1 Introduction

Tooth root bending fatigue is considered as one of the most dangerous gear failure mode because, typically, such kind of a failure results in the interruption of the power flow within the gearbox. Standards, such as ISO 6336‑3 [1] and ANSI/AGMA 2001 [2], provide designers with an analytical framework, to assess a gear train, in respect to this failure mode, by comparing the maximum tooth root stress with the limit value of the gear itself. Data of several typical materials are present within the standards (e.g. [2, 3]). Both ISO 6336‑3 [1] and ANSI/AGMA 2001 [2] present indication about the complete S‑N curve, with the slopes associated to both, the limited life region and the long life one. Those curves are defined at 1% gear failure probability (or 99% reliability) for tooth root bending fatigue. ANSI/AGMA 2001 [2] presents corrective coefficients to “shift” the S‑N curve so that it assures a certain reliability level, different from the typical. Designers working with the ISO 6336 series standard can rely on the work of Hein et al. [4] where a corrective coefficient YZ has been proposed to assess toot root bending fatigue at different reliability levels; a coefficient ZZ has been proposed for the phenomenon of pitting.

However, assuring a certain reliability requires two different things. On the one hand, it requires a proper estimation of the load; topic coved by standards such as ISO 6336‑6 [5]. On the other hand, it also requires an accurate definition of the complete gear S‑N curve, both in term of the slope of the limited life region and the long life region, as well as the associated dispersions [6]. Here, it would be better to rely on data specific to the current industrial scenario rather than relying on standardized data as they are not representative of the gears investigated. Therefore, extensive gear testing is needed even more when it is required to assure a certain reliability level after a given service life.

The available testing methodologies for the tooth root bending fatigue strength are running gears tests (e.g. [7, 8]), Single Tooth Bending Fatigue (STBF) tests (e.g. [9,10,11,12,13,14,15]), and tests on notched specimens (e.g. ISO 6336‑3 annex A [1, 16,17,18]). Amongst them, due to its higher efficiency and capability to directly work with gears, STBF tests are the most adopted.

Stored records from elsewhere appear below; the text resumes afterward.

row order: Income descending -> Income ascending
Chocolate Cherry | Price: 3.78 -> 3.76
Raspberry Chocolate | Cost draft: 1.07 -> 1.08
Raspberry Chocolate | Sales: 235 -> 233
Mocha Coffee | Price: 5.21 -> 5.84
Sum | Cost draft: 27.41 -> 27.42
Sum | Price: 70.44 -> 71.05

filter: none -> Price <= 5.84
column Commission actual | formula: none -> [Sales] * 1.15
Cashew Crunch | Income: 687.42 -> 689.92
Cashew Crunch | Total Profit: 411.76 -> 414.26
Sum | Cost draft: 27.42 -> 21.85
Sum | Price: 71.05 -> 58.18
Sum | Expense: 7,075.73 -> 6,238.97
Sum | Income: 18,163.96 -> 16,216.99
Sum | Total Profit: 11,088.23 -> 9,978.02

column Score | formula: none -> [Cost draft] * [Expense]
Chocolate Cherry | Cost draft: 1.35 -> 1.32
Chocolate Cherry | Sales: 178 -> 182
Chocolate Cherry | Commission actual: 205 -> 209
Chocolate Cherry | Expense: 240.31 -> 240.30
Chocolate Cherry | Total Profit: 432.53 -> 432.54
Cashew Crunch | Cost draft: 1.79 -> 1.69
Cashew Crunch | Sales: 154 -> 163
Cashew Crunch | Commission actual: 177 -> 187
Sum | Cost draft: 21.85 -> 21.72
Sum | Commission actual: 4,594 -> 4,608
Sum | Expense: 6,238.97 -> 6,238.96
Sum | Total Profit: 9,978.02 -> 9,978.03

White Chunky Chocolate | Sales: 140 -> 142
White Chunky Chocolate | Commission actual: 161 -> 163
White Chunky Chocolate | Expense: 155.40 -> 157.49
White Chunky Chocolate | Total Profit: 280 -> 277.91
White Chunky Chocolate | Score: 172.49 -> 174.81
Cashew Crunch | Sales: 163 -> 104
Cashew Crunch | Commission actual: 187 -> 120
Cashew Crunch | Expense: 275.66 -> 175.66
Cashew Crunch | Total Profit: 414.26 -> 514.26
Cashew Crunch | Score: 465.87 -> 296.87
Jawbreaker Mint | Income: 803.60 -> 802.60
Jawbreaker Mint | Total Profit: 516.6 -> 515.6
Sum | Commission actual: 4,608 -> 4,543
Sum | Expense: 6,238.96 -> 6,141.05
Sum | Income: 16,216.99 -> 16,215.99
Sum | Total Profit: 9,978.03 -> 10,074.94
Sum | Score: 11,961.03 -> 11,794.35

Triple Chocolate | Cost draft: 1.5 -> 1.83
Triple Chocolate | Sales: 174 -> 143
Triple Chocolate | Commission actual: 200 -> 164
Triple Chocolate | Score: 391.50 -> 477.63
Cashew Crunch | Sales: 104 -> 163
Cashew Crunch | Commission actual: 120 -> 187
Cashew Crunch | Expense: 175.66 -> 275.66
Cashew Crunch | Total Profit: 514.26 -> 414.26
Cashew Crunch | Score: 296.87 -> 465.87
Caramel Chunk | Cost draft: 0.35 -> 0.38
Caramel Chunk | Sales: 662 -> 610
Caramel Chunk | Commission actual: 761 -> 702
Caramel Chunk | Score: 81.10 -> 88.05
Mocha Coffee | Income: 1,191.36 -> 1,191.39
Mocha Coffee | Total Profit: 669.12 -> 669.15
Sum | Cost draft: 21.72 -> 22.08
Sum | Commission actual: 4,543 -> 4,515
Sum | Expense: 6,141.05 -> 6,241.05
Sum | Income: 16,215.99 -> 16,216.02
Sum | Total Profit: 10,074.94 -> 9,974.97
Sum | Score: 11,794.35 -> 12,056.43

However, STBF tests results cannot be directly applied to assess a gear pair. Indeed, as there is no rolling/sliding contact between gears, therefore, the loading condition of an STBF test rig is not representative of the real case.

Two different approaches for the treatment of STBF test data exist, so that they can be used within the existing calculation methods. They are proposed within FVA report no. 304 [9] and within the works of Rao and Mc Pherson [8, 11]. Both the authors highlight two main issues that must be considered in order to treat STBF test data:

  1. 1.

    The testing and service loading conditions are different. In the real case, the force varies both, the application point, and its magnitude, while in STBF the force is a sinusoidal load whit a fixed amplitude and a given application point.

  2. 2.

    The testing and service failures are different. In STBF test, a failed test corresponds to the breakage of some tested teeth, while in the meshing case, the failure of the specimen (i.e. the gear itself) corresponds to the failure of the weakest tooth.

While a paper by the authors investigates the effect of different loading conditions by means of an high cycle multiaxial fatigue criteria [19], this paper aims to shed more light on this latter aspect.

Stahl and Rao faced the problem with two different approaches. On the one hand, Stahl, K [9]. proposed several coefficients, based on experimental evidence: two coefficients (i.e. \(f_{p\rightarrow Z}\) and \(f_{Z\rightarrow ZR}\)) to translate STBF results to the case of a meshing gear, and a further one (i.e. \(f_{1\mathrm{\% }ZR}\)) to reach the desired reliability level, which in this case is R = 99% (i.e. a probability of failure of 1%); a further coefficient fkorr based on Rettig experimental evidence [20] is used to deal with the different loading conditions. On the other hand, Rao and Mc Pherson [8, 11] define a simple statistical relation between the teeth and the gear, and by means of a ‘fit by eye’, they translate STBF test data, corrected to the real case load, to the desired reliability level. Allowable Stress Range (ASR) diagrams are used to deal with the different loading conditions.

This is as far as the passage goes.